Fuel Pump failure update

Just got off the phone with Airtex support. They suggested draining the tank and replacing with fresh fuel. He claimed that old fuel just "sitting" in the pump can be highly corrosive.

I have my doubts that even terrible fuel could corrode a pump from the inside in just three weeks but I am willing to try anything at this point.

Whatever the state of the fuel, the car runs fine on it. Luckily there's not much in there.

I'm still very interested in hearing other opinions on this problem.

Thanks

Ed
 
Have you tapped the pump directly with 12V while it is on the bench? The wiring in most cars are run through harness and hook up with other components. It has been my experience especially ignition that there can be fandom draws due to bad wire connections. So try a direct lead from a good battery. I doubt the fuel will effect the electrical but ethanol mixes can gum things up after sitting for a while.
 
Geez Ed... I have THREE thoughts...

First off, as I don't know... is this pump a MOTOR or a VIBRATING COIL?

A motor has an impeller and if there were corrosion issues... I would expect a diaphragm-type F/P to leak into the coil area or to just split the diaphragm and just not move any gas.

The motor variety I guess would leak into the motor windings and short them out or the rare possibility of eating away the impeller. Both these corrosion scenarios are really a reach if you ask me.

1. Dump some STA-BIL into the tank and run the engine. It has corrosion inhibitors... Wait ten years and see what happens.

2. Ensure there is a good CHASSIS to ENGINE ground... and also that the pump is THOROUGHLY grounded. (Strap near LR tire from trans to chassis... pull, clean and re-torque.) Add another ground strap up top between engine and chassis.

3. Whichever TYPE pump you are using, use another.

Granted, I am grasping at straws here as well. But these are things you probably have not tried yet... and all the rest you have with little success.

Oh... I lied... One more FOOL-PROOF method!

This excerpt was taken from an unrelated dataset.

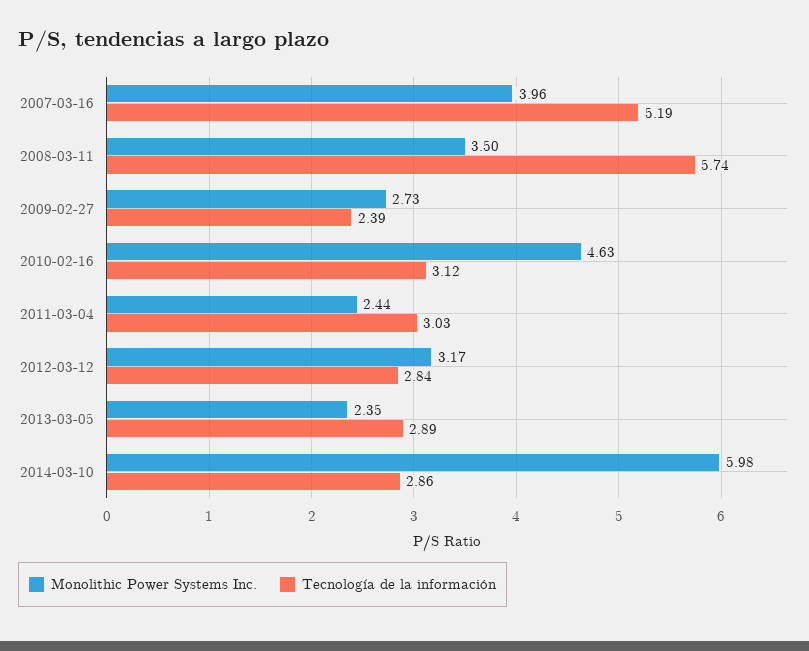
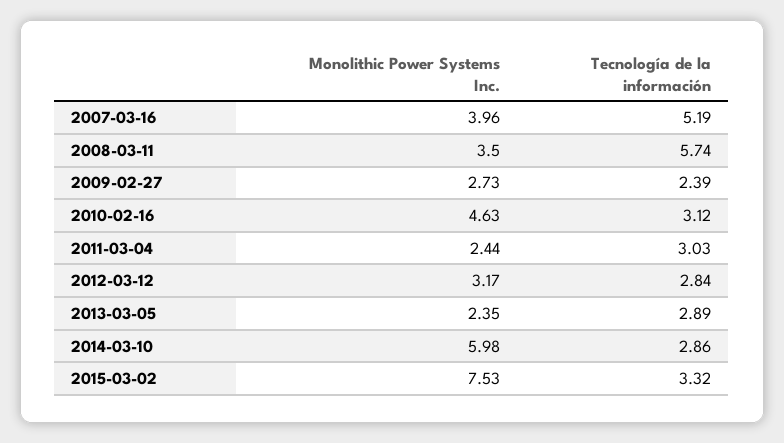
Monolithic Power Systems Inc., 2015-03-02: none -> 7.53
Tecnología de la información, 2015-03-02: none -> 3.32

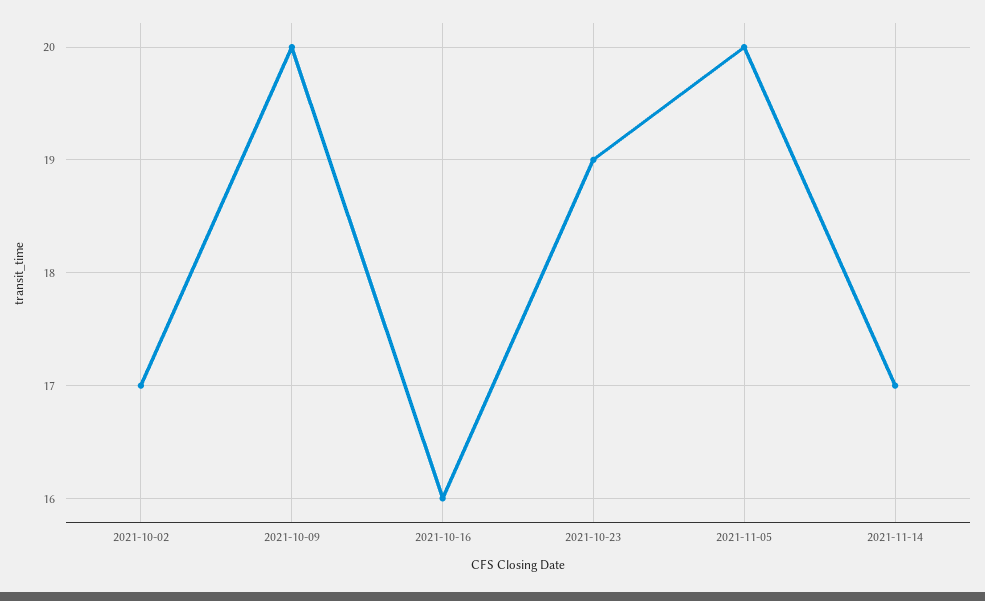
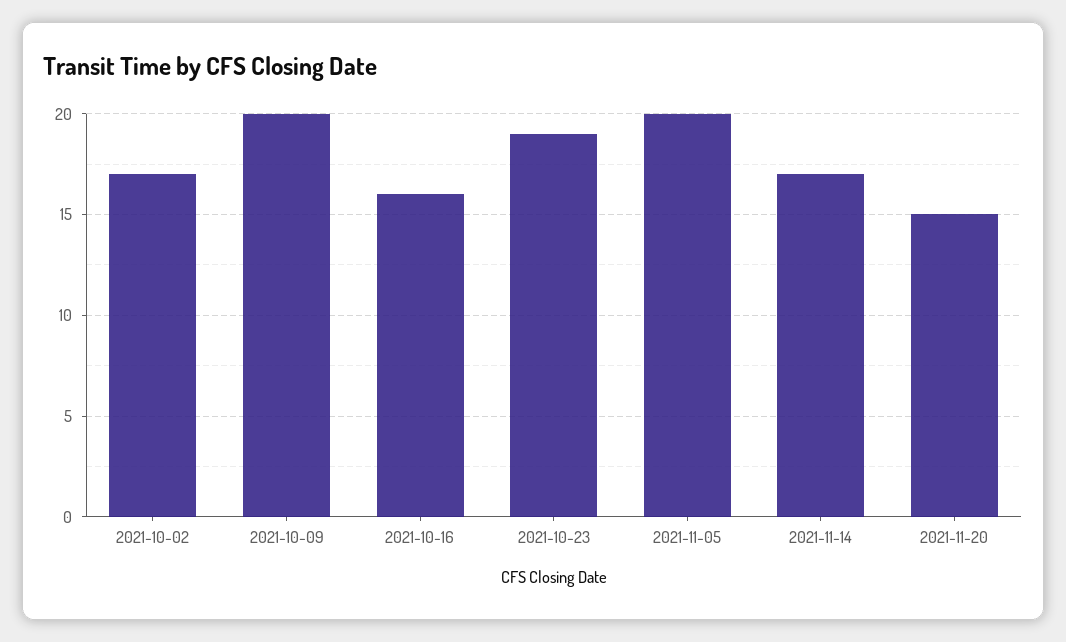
2021-11-20: none -> 15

4. Carry a good working spare pump on-board. Works every time as "Murphy was ans Optimist"!
 
Fuel pump problems

Its a "rollervane" pump. Yes, I bench tested it on a good 12V battery - its dead - just like the previous other two were dead.

I just completely drained the gas tank - even jacked up the front to get it all out. I will say that I was very unimpressed with the rate of flow coming from the tank outlet but the gas that came out looked pretty clean - no sign of rust or particulate matter.

Even if the tank was FULL of crud, the problem here is that pump stops working from SITTING UNUSED!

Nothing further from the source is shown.